§ **PROBLEM DESCRIPTION**:
Your answer must consist of the records below, reproduced exactly, with every picture removed.

• • •

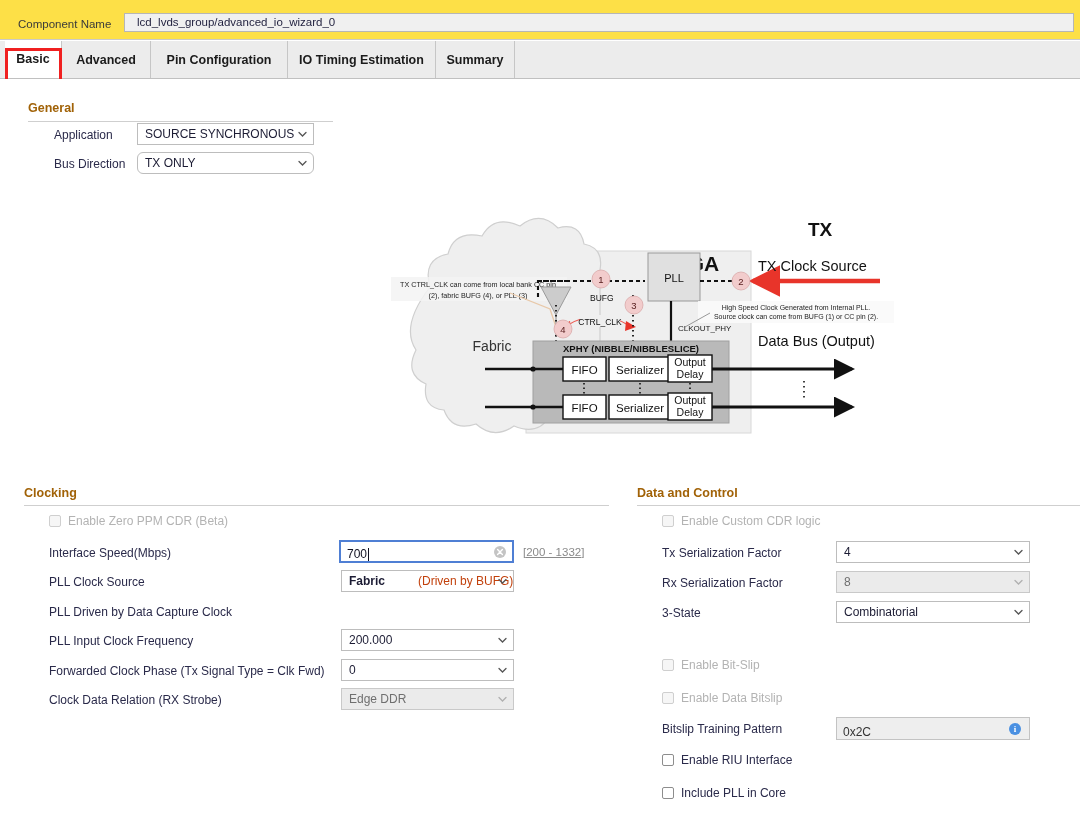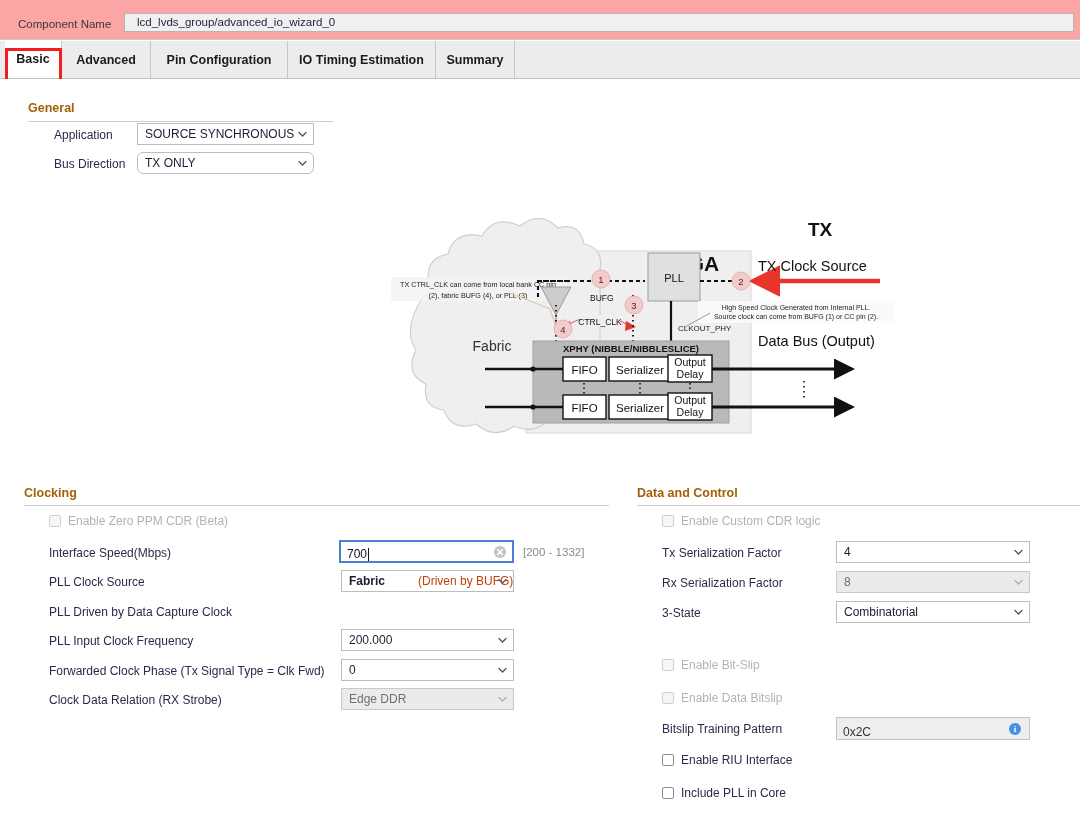"Component Name" #topbar { background: #fca5a5 -> #fde047 }
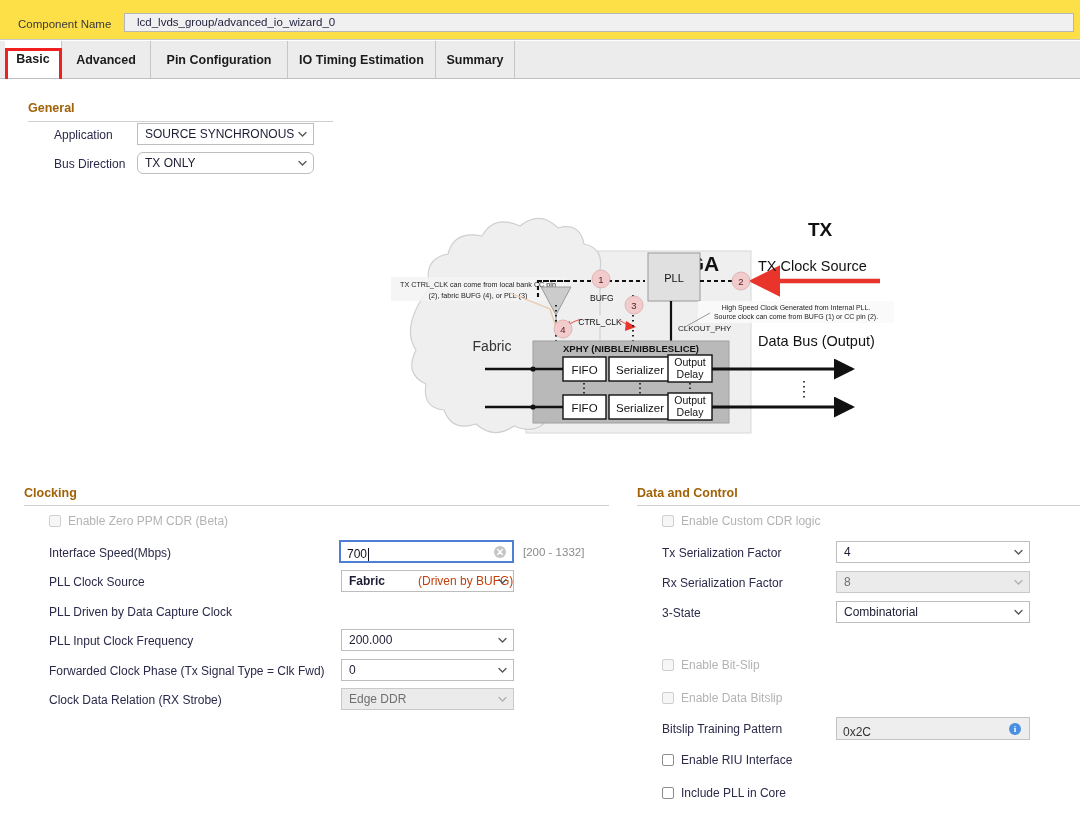"[200 - 1332]" .range-hint { text-decoration: none -> underline }
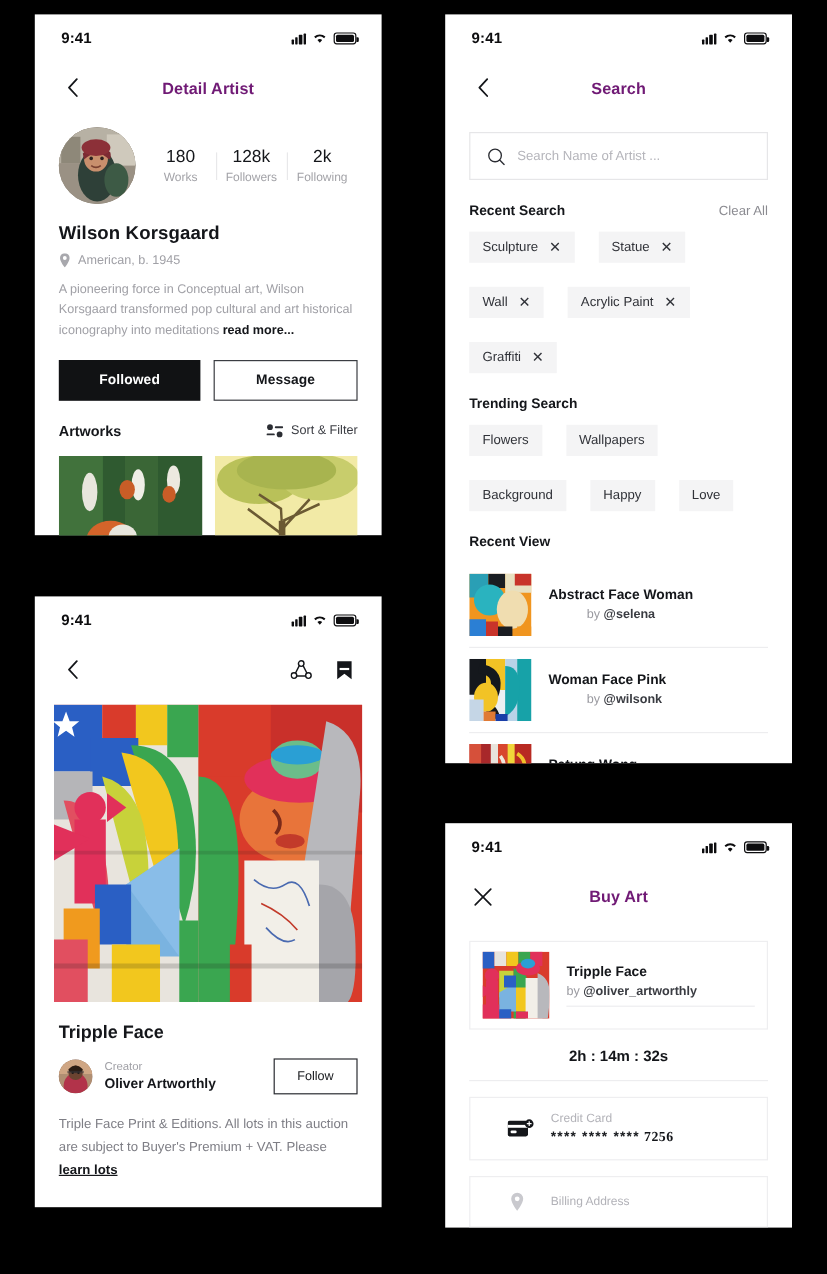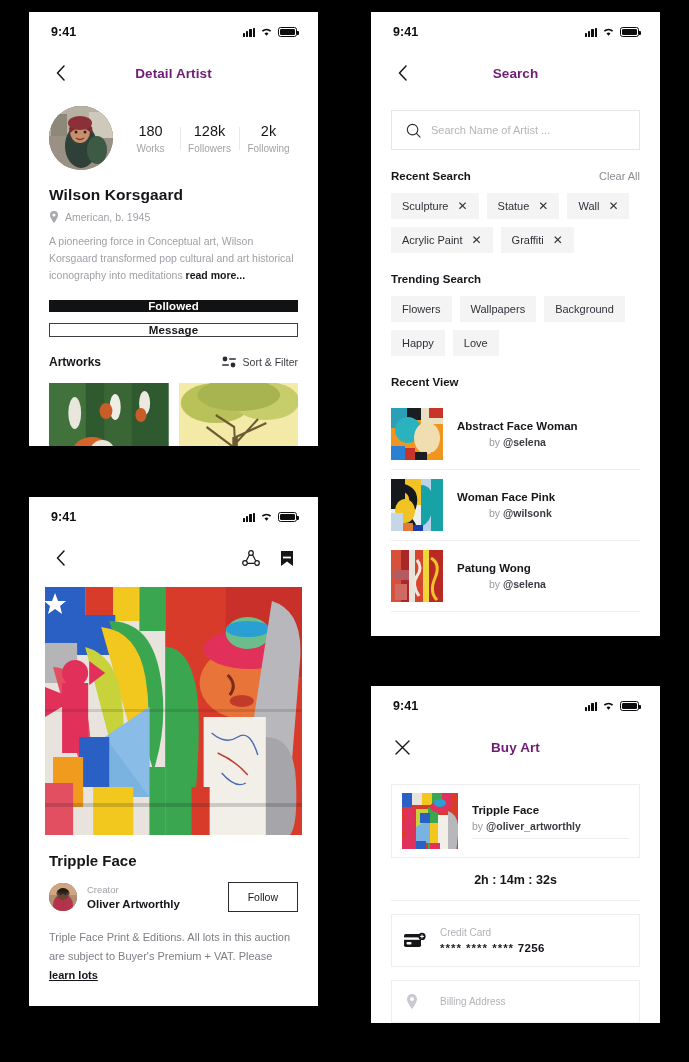"Sculpture" .chips { gap: 8px -> 20px }
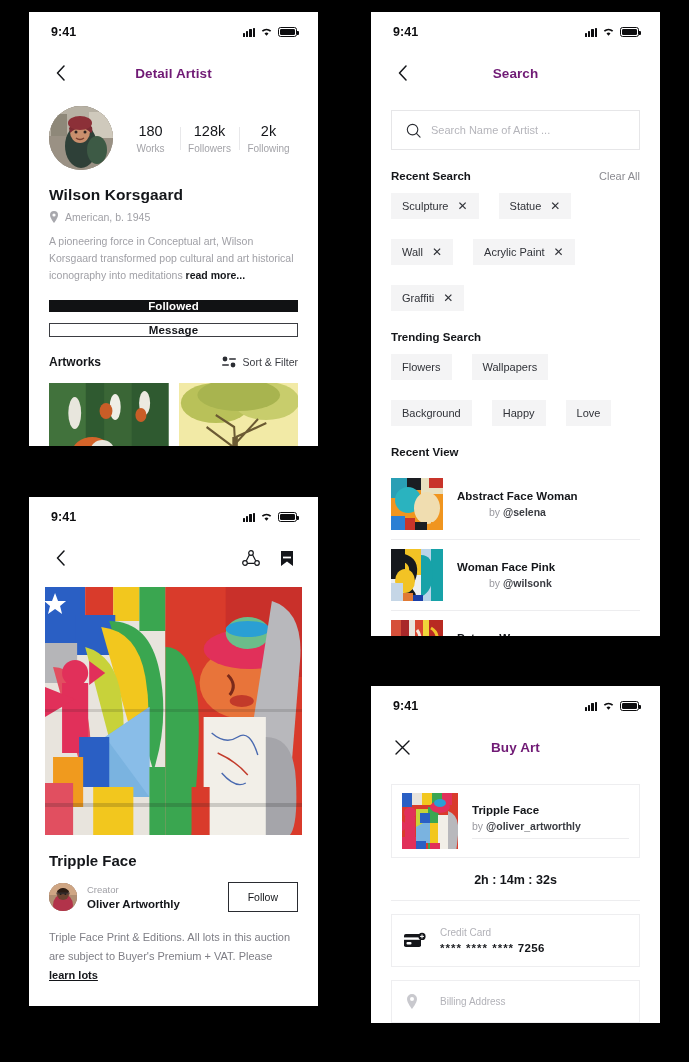"Followed" .btn-row { flex-direction: column -> none }
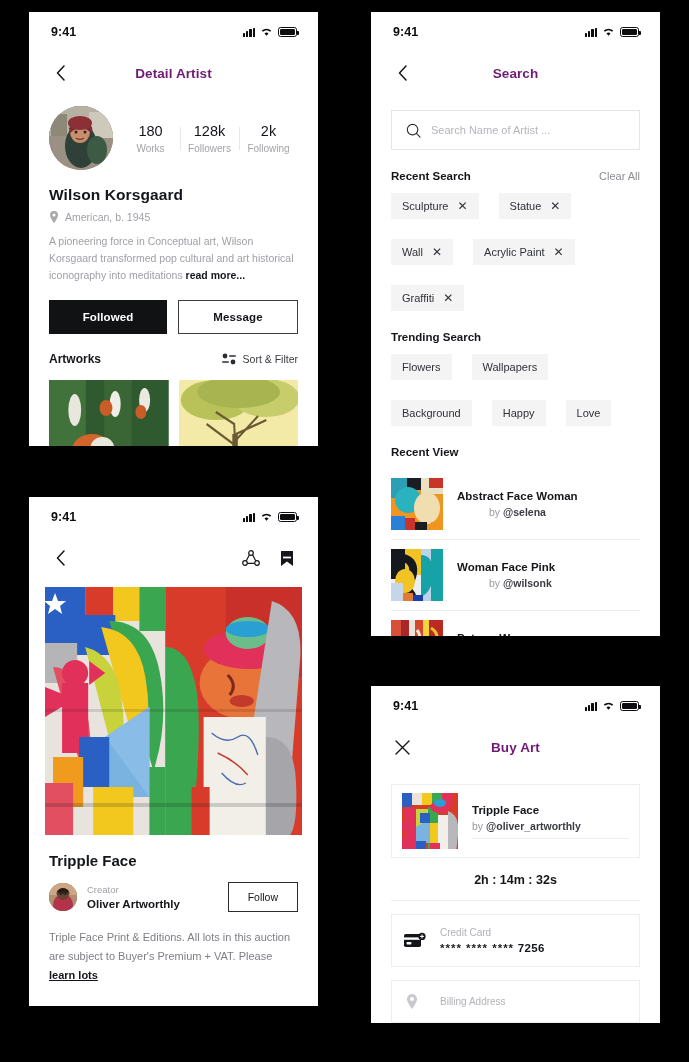"Credit Card" .field { padding: 12px 12px -> 12px 31px }
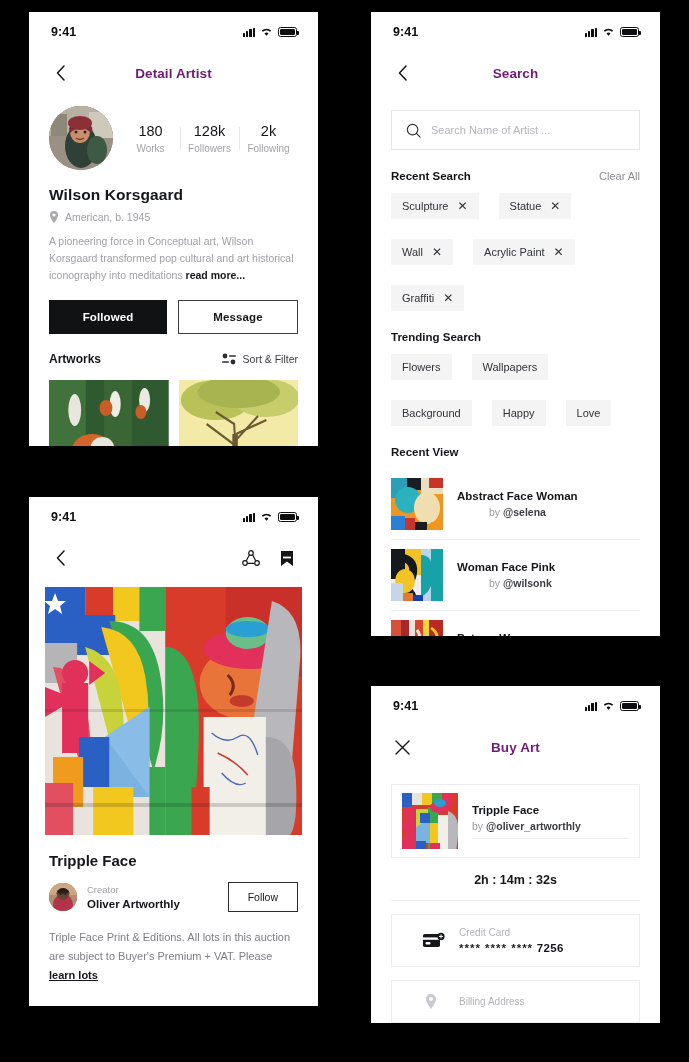"7256" .field-val b { font-family: none -> Liberation Serif, serif }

• • •

§ **OUTPUT OF THE EXERCISE**:
"Component Name" #topbar { background: #fca5a5 -> #fde047 }
"[200 - 1332]" .range-hint { text-decoration: none -> underline }
"Sculpture" .chips { gap: 8px -> 20px }
"Followed" .btn-row { flex-direction: column -> none }
"Credit Card" .field { padding: 12px 12px -> 12px 31px }
"7256" .field-val b { font-family: none -> Liberation Serif, serif }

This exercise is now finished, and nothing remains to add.